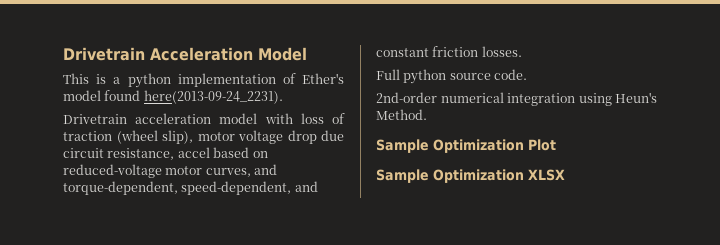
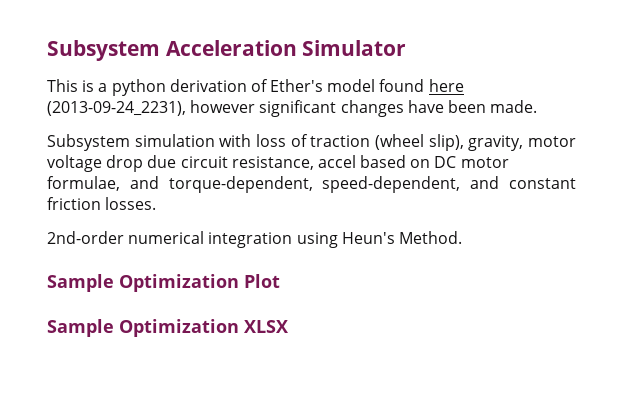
[63,47,307,61] Drivetrain Acceleration Model -> [47,40,407,61] Subsystem Acceleration Simulator
[177,73,276,87] implementation -> [169,79,247,92] derivation
[143,90,283,104] [63,113,258,124] here(2013-09-24_2231). // Drivetrain acceleration model -> [428,79,464,92] [47,100,538,117] [47,134,215,151] here (2013-09-24_2231), however significant changes have been made. // Subsystem simulation
(193, 137) none -> [468,135,524,151] gravity,
[63,164,251,178] reduced-voltage motor curves, -> [434,156,509,168] [47,176,120,191] DC motor formulae,
[376,69,528,84] // Full python source code. -> (157, 203) none

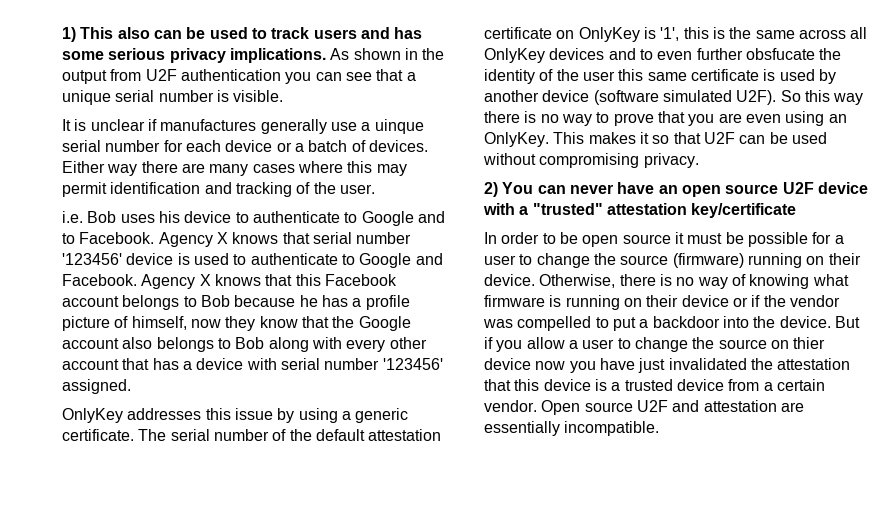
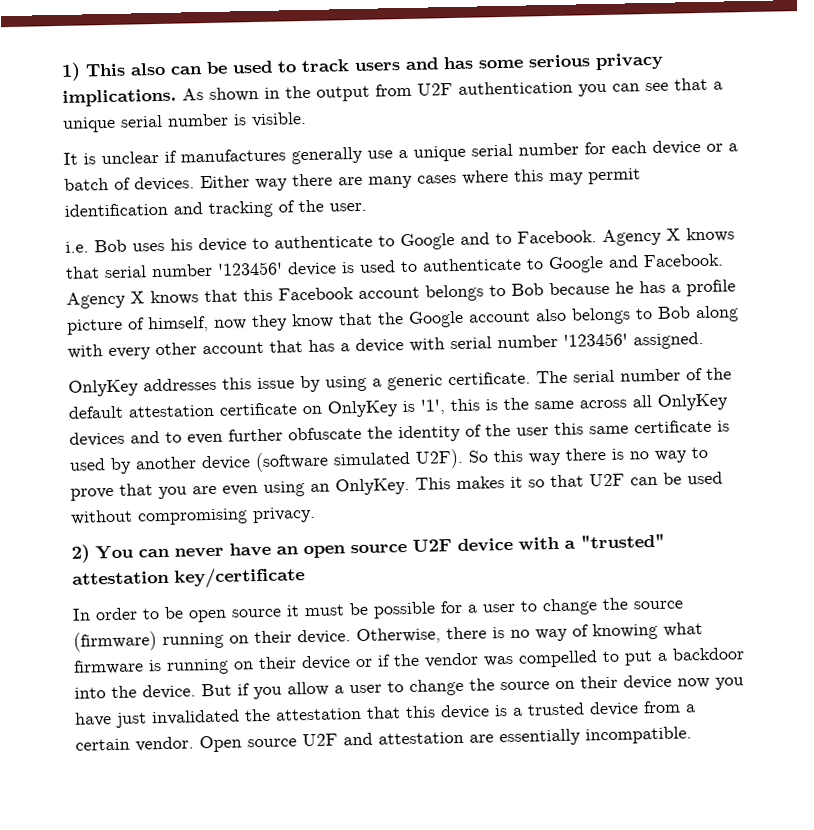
[374,119,424,134] uinque -> [413,145,466,162] unique
[745,48,815,60] obsfucate -> [288,426,362,441] obfuscate
[793,337,826,349] thier -> [580,675,618,689] their

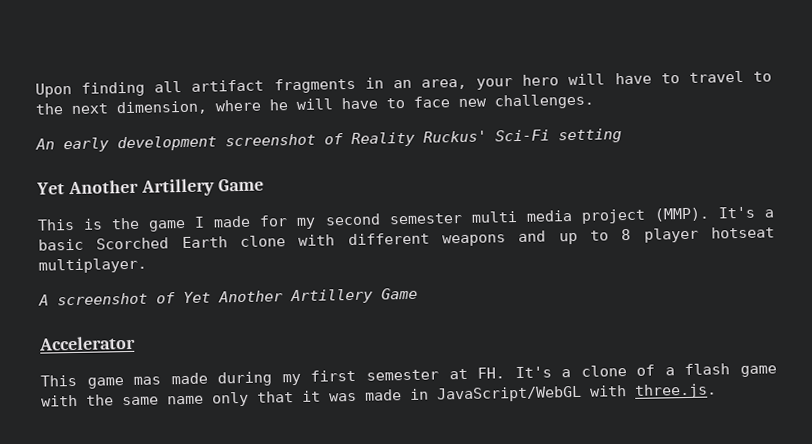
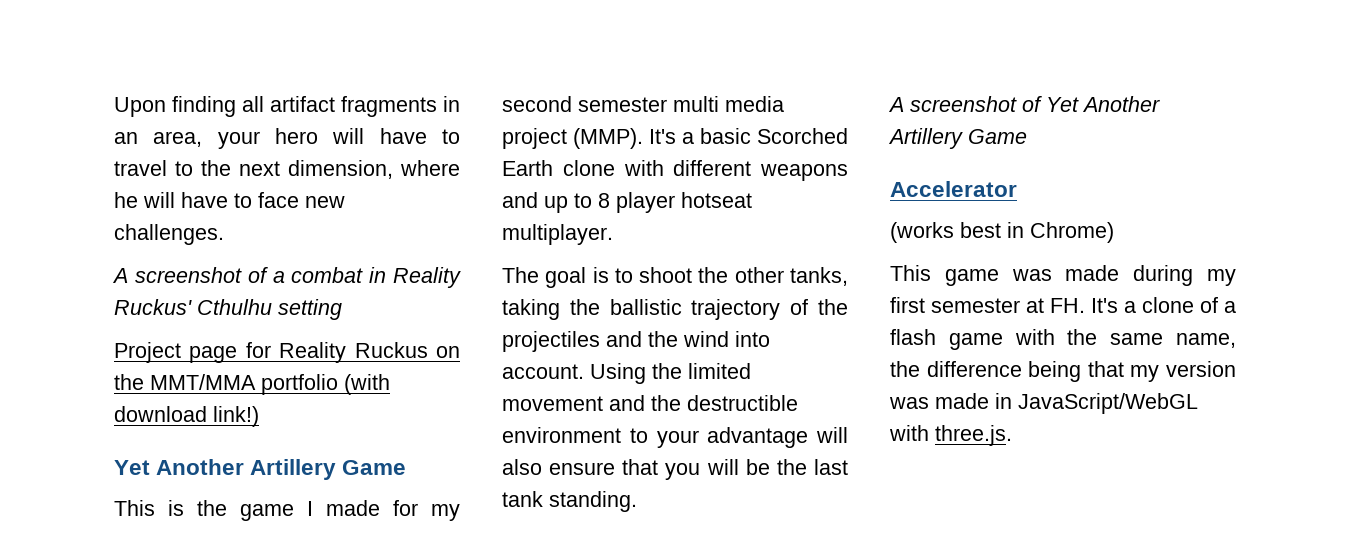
[35,133,344,153] An early development screenshot of -> [112,267,387,283] A screenshot of a combat in
[495,129,550,142] Sci-Fi -> [197,299,272,315] Cthulhu
(622, 136) none -> [114,342,460,363] [114,374,390,395] [114,406,259,427] // Project page for Reality Ruckus on the MMT/MMA portfolio (with download link!)
(147, 265) none -> [502,267,848,288] [502,299,848,320] [502,331,770,352] [502,363,751,384] [502,395,798,411] [502,427,848,448] [502,459,848,480] [502,491,637,512] // The goal is to shoot the other tanks, taking the ballistic trajectory of the projectiles and the wind into account. Using the limited movement and the destructible environment to your advantage will also ensure that you will be the last tank standing.
(136, 343) none -> [890,222,1114,243] // (works best in Chrome)
[133,376,162,385] mas -> [1011,269,1052,281] was
[167,390,321,407] name only that it -> [1176,333,1236,348] [890,361,1236,382] name, the difference being that my version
^^^^^^^^^^^^^^^^
_TRY IT:_ Reproduce all the records verbatim, excluding images.

_ANSWER:_
[63,47,307,61] Drivetrain Acceleration Model -> [47,40,407,61] Subsystem Acceleration Simulator
[177,73,276,87] implementation -> [169,79,247,92] derivation
[143,90,283,104] [63,113,258,124] here(2013-09-24_2231). // Drivetrain acceleration model -> [428,79,464,92] [47,100,538,117] [47,134,215,151] here (2013-09-24_2231), however significant changes have been made. // Subsystem simulation
(193, 137) none -> [468,135,524,151] gravity,
[63,164,251,178] reduced-voltage motor curves, -> [434,156,509,168] [47,176,120,191] DC motor formulae,
[376,69,528,84] // Full python source code. -> (157, 203) none

[374,119,424,134] uinque -> [413,145,466,162] unique
[745,48,815,60] obsfucate -> [288,426,362,441] obfuscate
[793,337,826,349] thier -> [580,675,618,689] their

[35,133,344,153] An early development screenshot of -> [112,267,387,283] A screenshot of a combat in
[495,129,550,142] Sci-Fi -> [197,299,272,315] Cthulhu
(622, 136) none -> [114,342,460,363] [114,374,390,395] [114,406,259,427] // Project page for Reality Ruckus on the MMT/MMA portfolio (with download link!)
(147, 265) none -> [502,267,848,288] [502,299,848,320] [502,331,770,352] [502,363,751,384] [502,395,798,411] [502,427,848,448] [502,459,848,480] [502,491,637,512] // The goal is to shoot the other tanks, taking the ballistic trajectory of the projectiles and the wind into account. Using the limited movement and the destructible environment to your advantage will also ensure that you will be the last tank standing.
(136, 343) none -> [890,222,1114,243] // (works best in Chrome)
[133,376,162,385] mas -> [1011,269,1052,281] was
[167,390,321,407] name only that it -> [1176,333,1236,348] [890,361,1236,382] name, the difference being that my version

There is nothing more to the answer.